Federal law requires most savers who have reached a certain age to take some money out of their pretax retirement savings accounts.
The IRS wants to let savers who annuitize some assets cut their required minimum distributions.
The Committee of Annuity Insurers does not like how the IRS is handling that.
The annuity issuer group may be protecting retirement savers from a world of future hurt. Or it could be giving you an early warning about what will hurt, and why.
The group has provided a long, detailed plan for change, or work of prophecy, in a comment it sent to the Internal Revenue Service to respond to a recently posted batch of proposed and final regulations affecting how retirement savers take required minimum distributions.

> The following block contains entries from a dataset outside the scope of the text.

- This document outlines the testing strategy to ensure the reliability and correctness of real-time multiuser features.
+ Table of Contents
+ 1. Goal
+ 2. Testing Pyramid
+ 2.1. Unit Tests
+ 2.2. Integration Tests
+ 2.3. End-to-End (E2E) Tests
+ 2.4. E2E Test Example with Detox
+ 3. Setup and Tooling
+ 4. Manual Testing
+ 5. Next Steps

The American Council of Life Insurers gave the comment a glowing review. "That letter provides an in-depth review of issues and concerns of life insurers with the proposal and on certain aspects of the final regulations that warrant further clarification."
What it means: The Committee of Annuity Insurers' comment could lead to major changes in IRS regulations that will be important to retirement savers.

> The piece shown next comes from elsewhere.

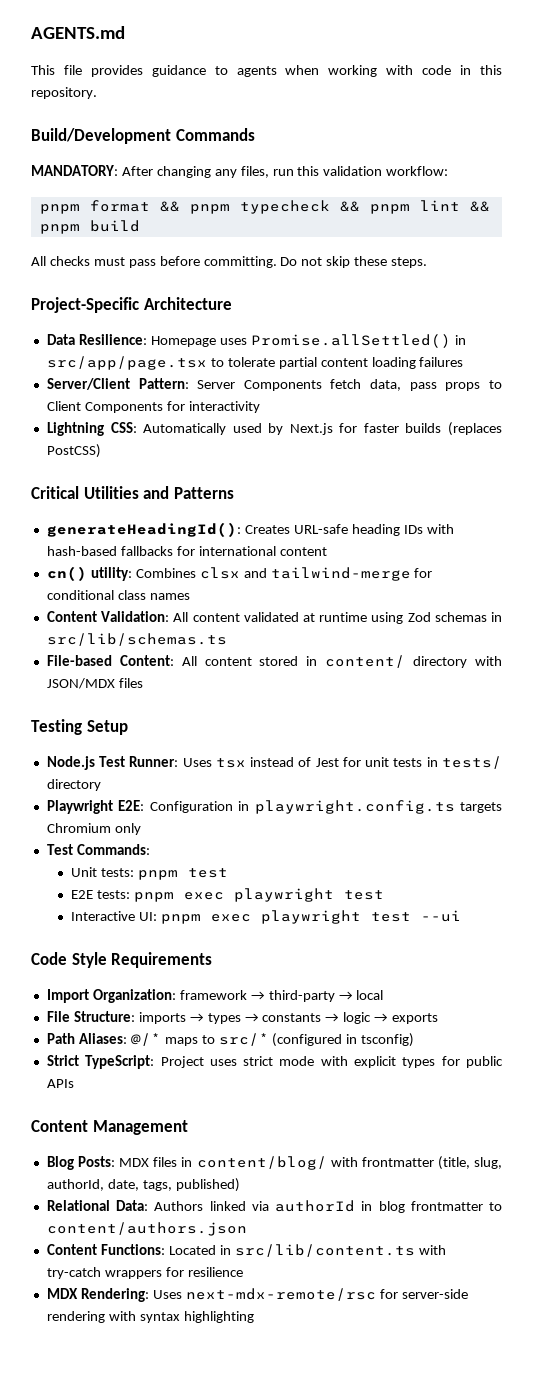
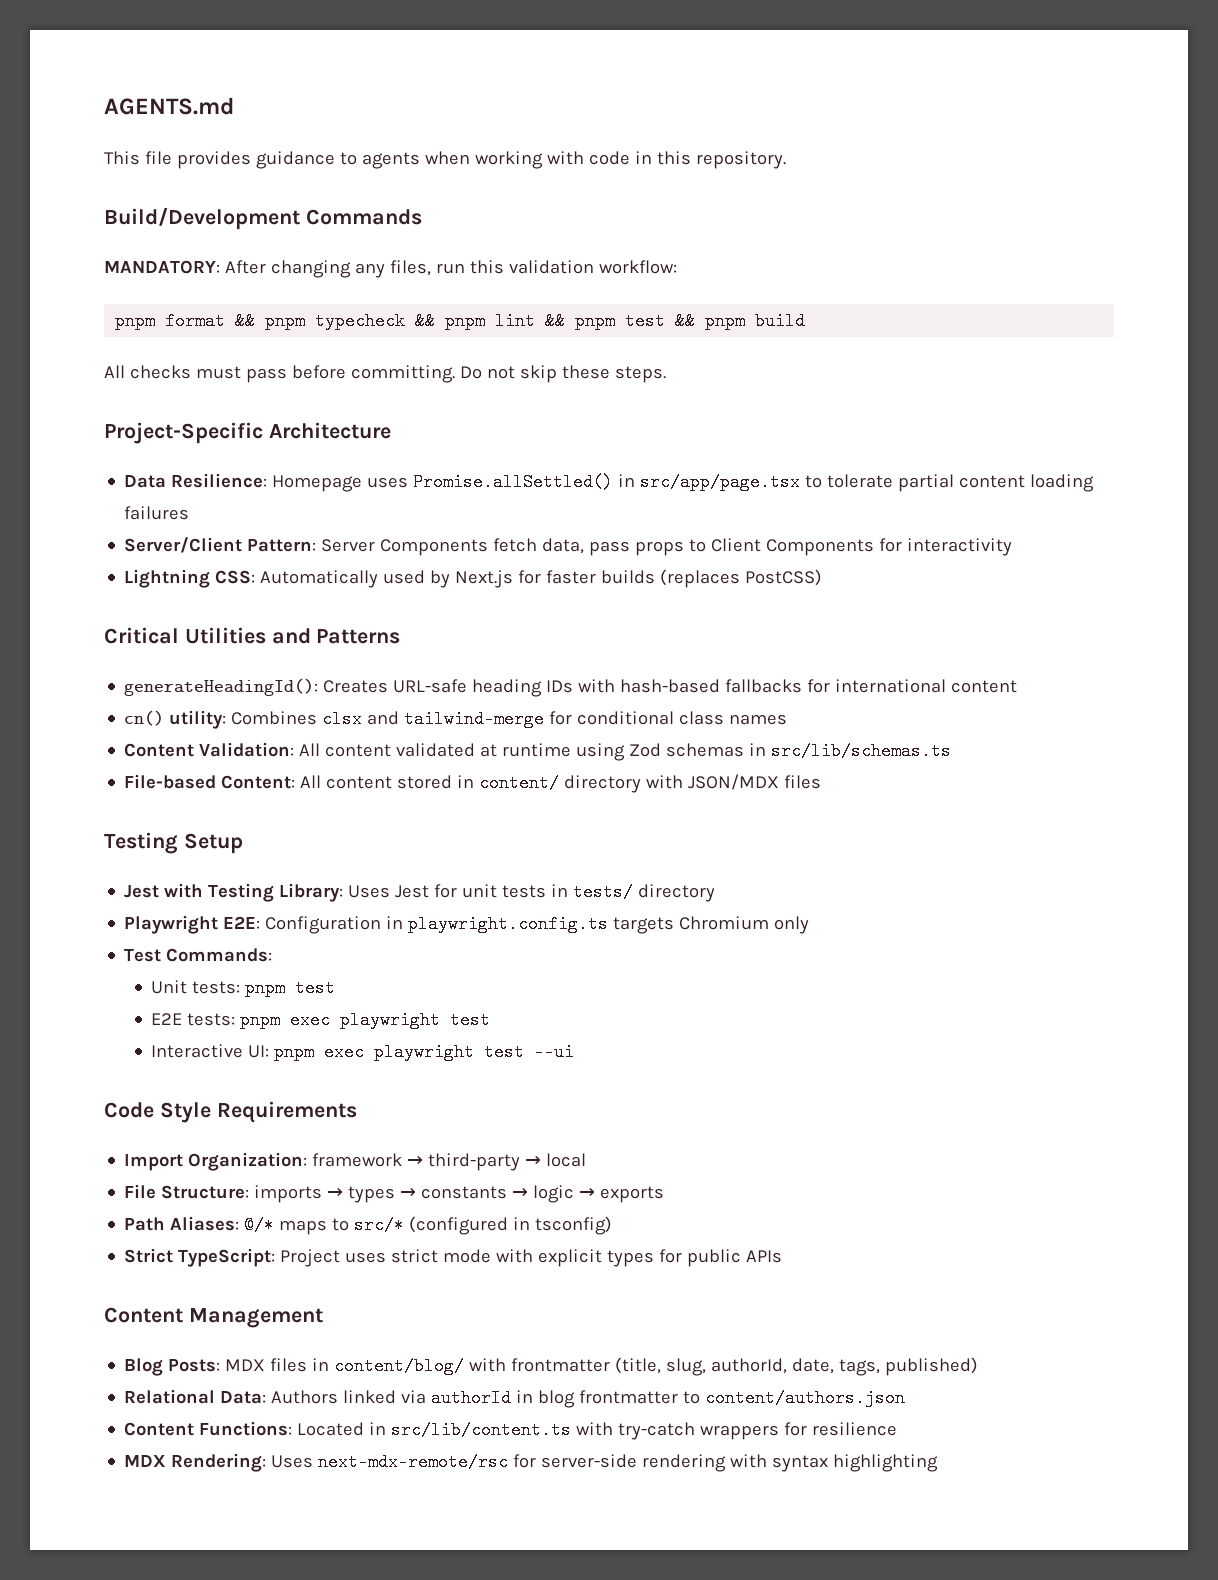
- pnpm format && pnpm typecheck && pnpm lint && pnpm build
+ pnpm format && pnpm typecheck && pnpm lint && pnpm test && pnpm build
- Node.js Test Runner: Uses tsx instead of Jest for unit tests in tests/ directory
+ Jest with Testing Library: Uses Jest for unit tests in tests/ directory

For any concerns that the IRS fails to address, the comment may be a guide an agent or advisor can use to prepare for future client problems.
RMD basics: The government tries to squeeze income tax revenue out of traditional individual retirement accounts, traditional individual retirement annuities, traditional 401(k) plan accounts and other retirement arrangements that qualify for special contribution tax breaks by requiring the owners to take out a minimum amount of cash once they turn 73.

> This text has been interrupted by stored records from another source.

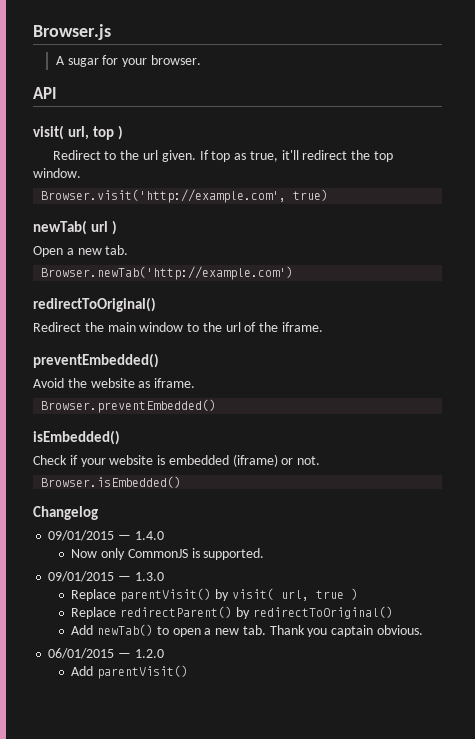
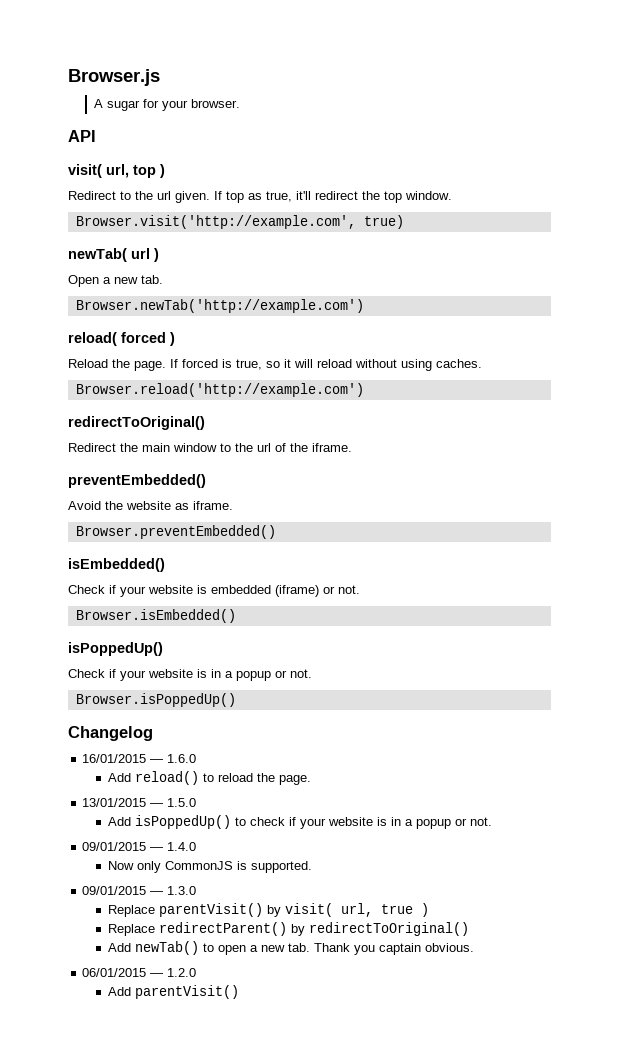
+ reload( forced )
+ Reload the page. If forced is true, so it will reload without using caches.
+ Browser.reload('http://example.com')
  Browser.isEmbedded()
+ isPoppedUp()
+ Check if your website is in a popup or not.
+ Browser.isPoppedUp()
  Changelog
+ 16/01/2015 — 1.6.0
+ Add reload() to reload the page.
+ 13/01/2015 — 1.5.0
+ Add isPoppedUp() to check if your website is in a popup or not.

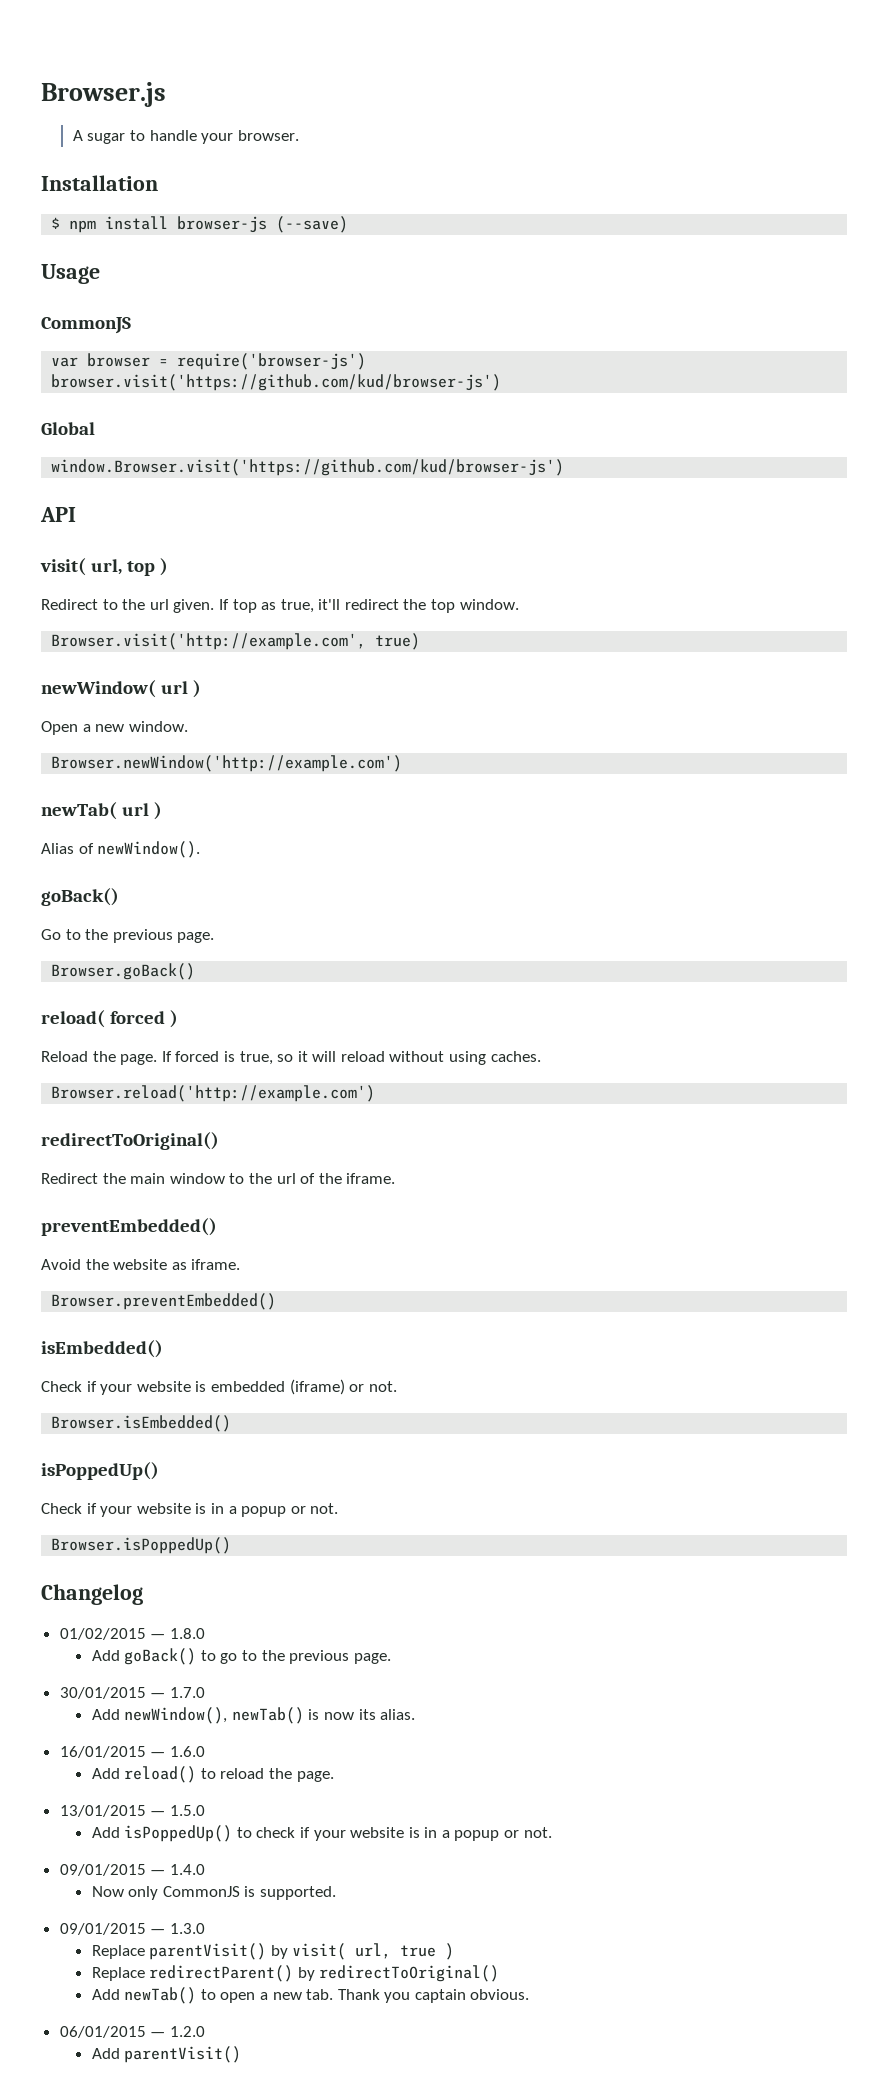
- A sugar for your browser.
+ A sugar to handle your browser.
+ Installation
+ $ npm install browser-js (--save)
+ Usage
+ CommonJS
+ var browser = require('browser-js')
+ browser.visit('https://github.com/kud/browser-js')
+ Global
+ window.Browser.visit('https://github.com/kud/browser-js')
- newTab( url )
+ newWindow( url )
- Open a new tab.
- Browser.newTab('http://example.com')
+ Open a new window.
+ Browser.newWindow('http://example.com')
+ newTab( url )
+ Alias of newWindow().
+ goBack()
+ Go to the previous page.
+ Browser.goBack()
+ 01/02/2015 — 1.8.0
+ Add goBack() to go to the previous page.
+ 30/01/2015 — 1.7.0
+ Add newWindow(), newTab() is now its alias.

The proposed and final regulations affect how the RMDs work and how they intersect with the new retirement savings laws and regulations.
The Committee of Annuity Insurers cares deeply about the provisions that could affect annuities and annuity owners, because it represents all of the big annuity issuers, ranging from Allianz Life to USAA Life, with all of the household-name issuers in between.
Bryan Keene and Mark Griffin, partners at Davis Harman, helped them submit a concise but detailed look at 25 issues of concern.
The gift-tax method for valuing annuities: One of the issues the authors of the comment address is how savers should calculate the value of annuities when they're annuitizing part of their retirement assets.
Section 204 of the Secure 2.0 Act lets savers use annuitization moves to offset part of their RMDs.